Público Brasil Histórias e notícias para a comunidade brasileira que vive ou quer viver em Portugal.
Governo contrata apenas um terço dos advogados para destravar processos de imigrantes
A meta era chamar 300 advogados e solicitadores, mas, até agora, apenas 100 foram convocados, dificultando os trabalhos de análise dos cerca de 450 mil processos pendentes na AIMA.
Os artigos da equipa do PÚBLICO Brasil são escritos na variante da língua portuguesa usada no Brasil.
Acesso gratuito: descarregue a aplicação PÚBLICO Brasil em Android ou iOS.
O Governo de Portugal contratou apenas um terço dos advogados e solicitadores que havia prometido para ajudar na análise dos cerca de 450 mil processos de pedidos de residência que estão encalhados na Agência para a Integração, Migrações e Asilo (AIMA). Dados repassados ao PÚBLICO Brasil pela Ordem dos Advogados apontam que, até agora, foram chamados apenas 100 profissionais de um total de 300 previstos. A promessa, agora, é de que outros 200 sejam contratados até o fim de janeiro. Eles terão de concluir todo o trabalho até o final de maio.

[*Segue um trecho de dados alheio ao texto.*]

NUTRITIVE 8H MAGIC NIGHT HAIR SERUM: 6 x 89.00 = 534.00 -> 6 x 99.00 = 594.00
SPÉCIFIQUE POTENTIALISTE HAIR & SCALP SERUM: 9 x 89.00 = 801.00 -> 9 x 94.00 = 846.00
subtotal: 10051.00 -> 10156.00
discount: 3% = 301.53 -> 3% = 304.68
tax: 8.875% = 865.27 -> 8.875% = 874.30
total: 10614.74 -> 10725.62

Segundo a Ordem, essas informações foram repassadas à instituição pela AIMA. O PÚBLICO Brasil já havia mostrado que, por conta da demora na contratação de advogados e solicitadores, o trabalho de regularização dos imigrantes está pela metade. Há um bom fluxo de atendimento dos cidadãos nos 20 centros de missão (força-tarefa) criados pelo Governo — a capacidade é de até 6 mil pessoas por dia —, mas, a partir dali, poucos processos têm andado, pois falta gente para fazer a segunda etapa da checagem das informações.
Essa é a razão, no entender das advogadas Catarina Zuccaro e Tatiana Kazan, de a maior parte das pessoas que passaram pelos centros de missão não terem recebido os cartões de residência até agora. Para elas, seria muito importante que a AIMA concluísse todo o processo de regularização dos imigrantes, pois, sem os documentos oficiais, eles continuam em situação de vulnerabilidade, sem acesso a serviços básicos como saúde e educação e no subemprego, além de ficarem confinados em Portugal, pois não podem transitar por outros países. Por lei, os cartões de residência devem ser entregues em até 90 dias.
Na opinião do advogado Bruno Gutman, diante do atraso na contratação dos profissionais que farão a análise final dos processos de imigrantes, dificilmente o Governo conseguirá cumprir o prazo de zerar os 450 mil processos até 30 de junho deste ano. “Acho quase impossível que esse prazo seja cumprido. Certamente, terão de postergá-lo”, ressalta. “É questão de matemática”, complementa o também advogado Fábio Pimentel. “Como solicitadores e advogados só poderão, cada um, avaliar no máximo 200 processos por mês, supondo que cada um dos 300 atinja essa meta, serão 60 mil processos mensais. Em quatro meses, de fevereiro a maio, 240 mil processos terão sido analisados”, calcula.
Política de Estado
Para Pimentel, um dos fatores que mais pesaram para a contratação de advogados e solicitadores pela AIMA foi o valor definido para cada processo avaliado: 7,50 euros (R$ 48). “É muito pouco”, afirma. “Esse valor chega a ser aviltante, sobretudo porque o trabalho que foi proposto deveria ser realizado pelo Estado, não por agentes privados”, acrescenta. Na visão dele, o Governo deveria ter se estruturado de outra forma, fazendo concursos públicos, preenchendo as vagas de milhares de servidores que têm se aposentado ano após ano.
Gutmam destaca que, além do valor irrisório que foi oferecido para advogados e solicitadores, não haverá tempo suficiente para o preparo adequados dos profissionais para lidar com processos tão complexos, que envolvem a vida de pessoas que buscam se regularizar em Portugal. “O anúncio da contratação desses agentes foi feito em setembro do ano passado. Por que só agora a AIMA promete correr para resolver a questão? Isso mostra o despreparo da gestão da agência e um desrespeito aos que dela dependem”, assinala. Procurada, a AIMA não se manifestou.
Diante desse quadro, reforça Pimentel, o que se vê é que Portugal ainda não entendeu a importância de a imigração ser uma política de Estado, tamanho o impacto que tem para a economia do país. Bruno Gutman acrescenta que não se pode colocar a ideologia à frente do direito de pessoas de exercerem a plena cidadania. “Portugal tem incentivado a vinda de imigrantes. Portanto, o mínimo que o país pode fazer é dar dignidade para aqueles que atendem ao chamado e têm sido peças fundamentais para os mais diversos setores da economia. A política migratória deve ser de Estado, não do governo de plantão”, emenda.